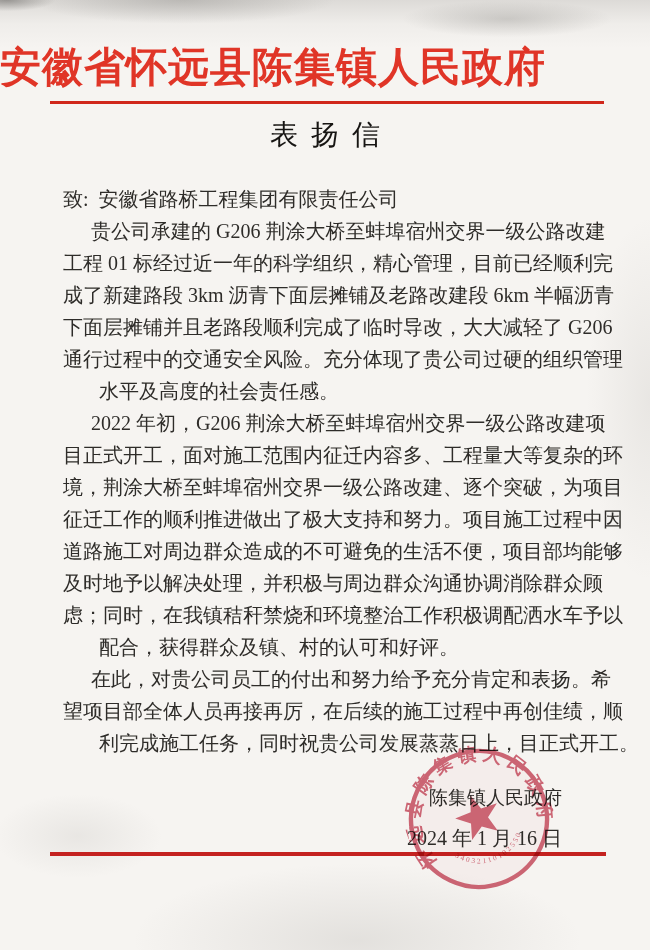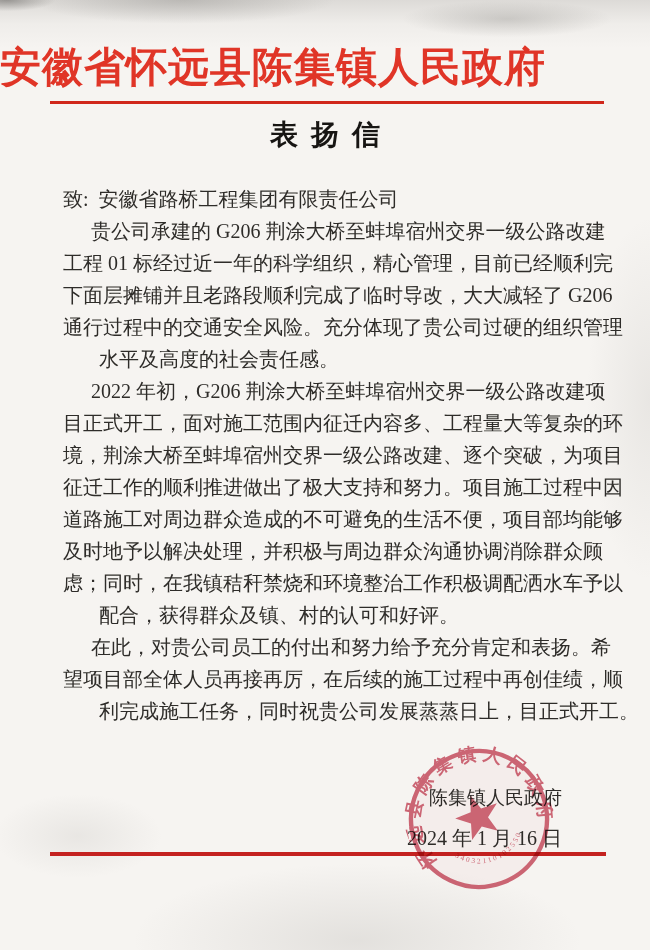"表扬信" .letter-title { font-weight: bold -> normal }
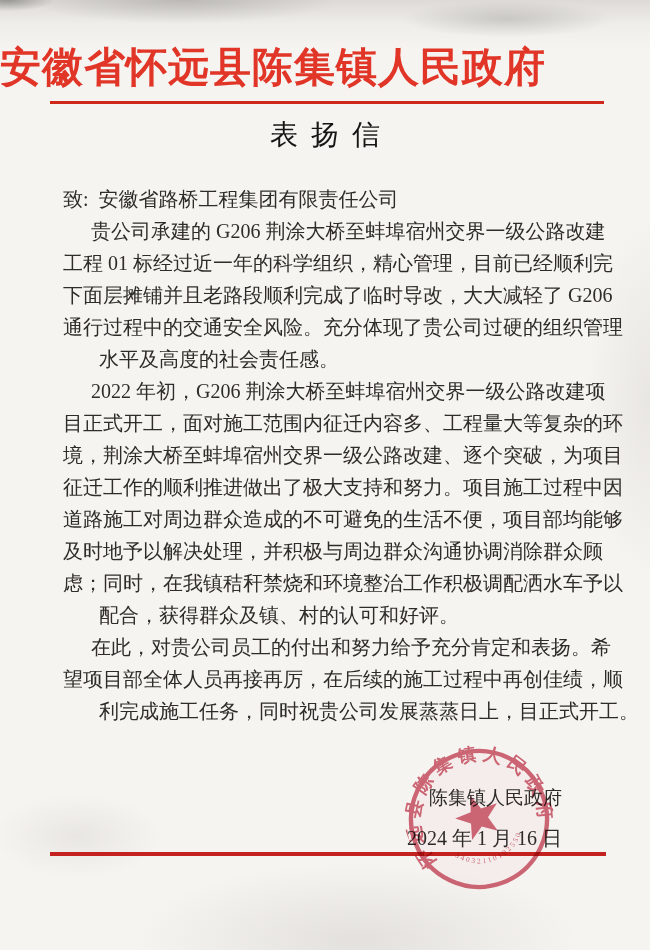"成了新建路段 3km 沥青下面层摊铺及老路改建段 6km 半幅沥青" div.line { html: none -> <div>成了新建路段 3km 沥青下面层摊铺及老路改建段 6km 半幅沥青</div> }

■ ■ ■

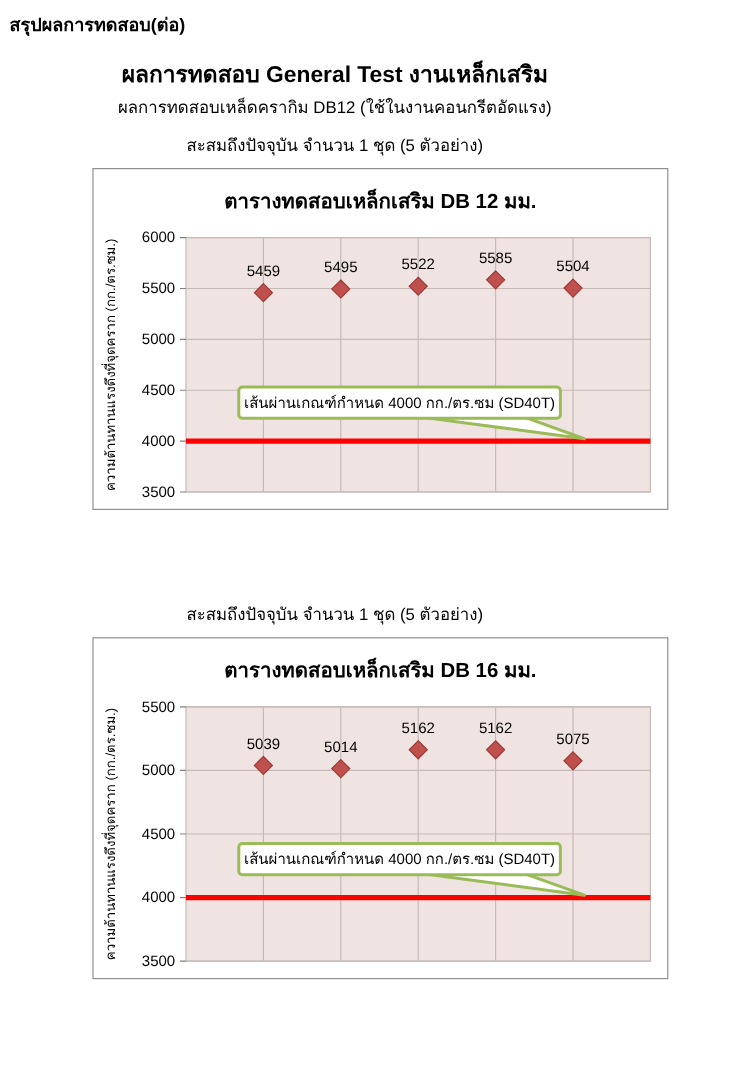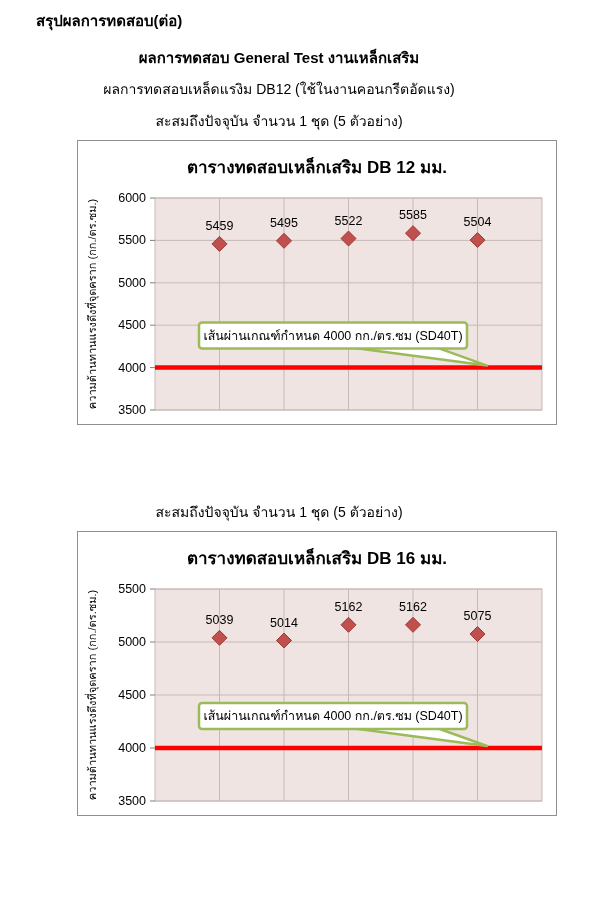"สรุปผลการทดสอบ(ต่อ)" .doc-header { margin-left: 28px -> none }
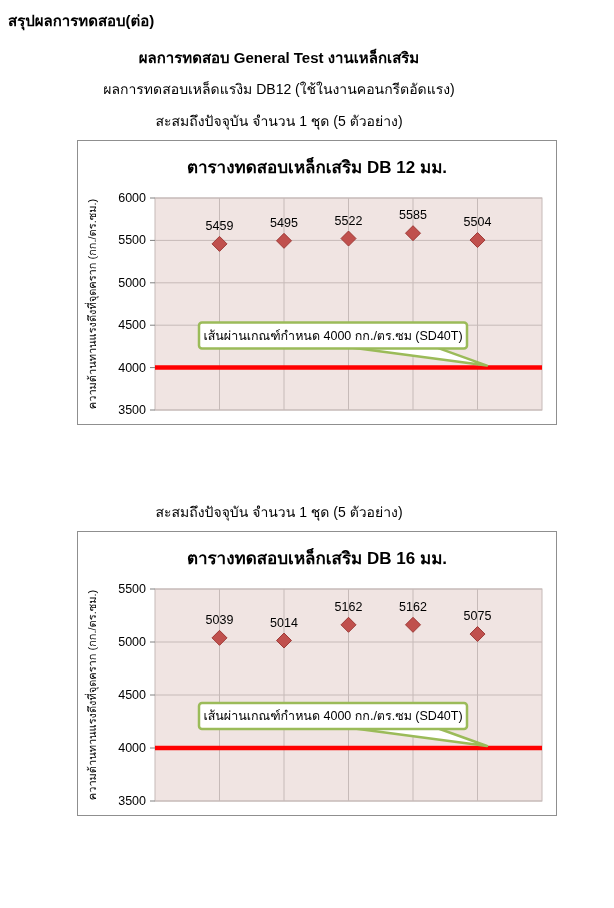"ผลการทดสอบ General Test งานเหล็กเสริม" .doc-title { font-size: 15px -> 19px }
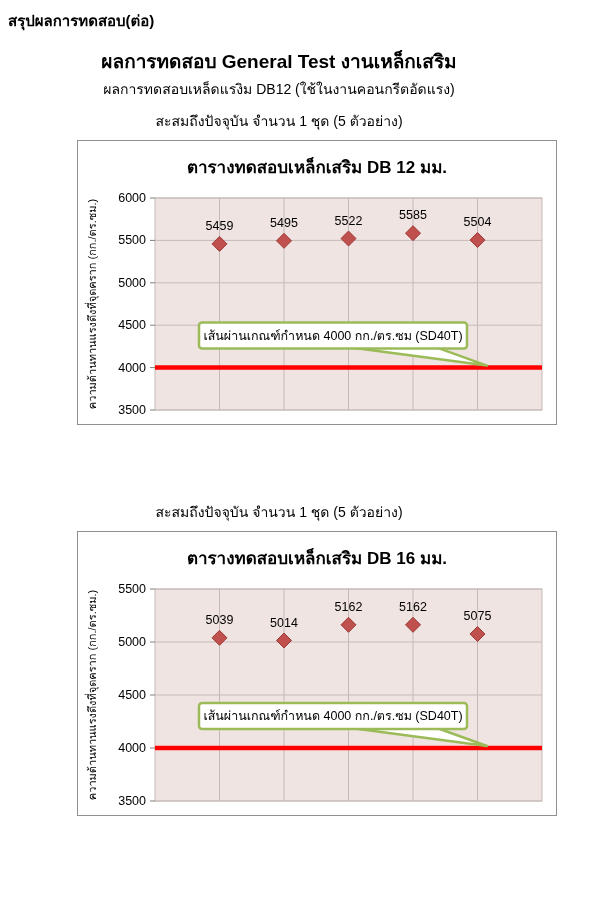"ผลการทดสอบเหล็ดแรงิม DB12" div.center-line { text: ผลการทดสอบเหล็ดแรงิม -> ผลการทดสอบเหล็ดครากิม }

■ ■ ■

Task directions: Using the listing above, repeat word for word each line from the one with "font-weight: bold ->" down to the one with "html: none ->", both included. Omit all pictures.

Solution for this exercise:
"表扬信" .letter-title { font-weight: bold -> normal }
"成了新建路段 3km 沥青下面层摊铺及老路改建段 6km 半幅沥青" div.line { html: none -> <div>成了新建路段 3km 沥青下面层摊铺及老路改建段 6km 半幅沥青</div> }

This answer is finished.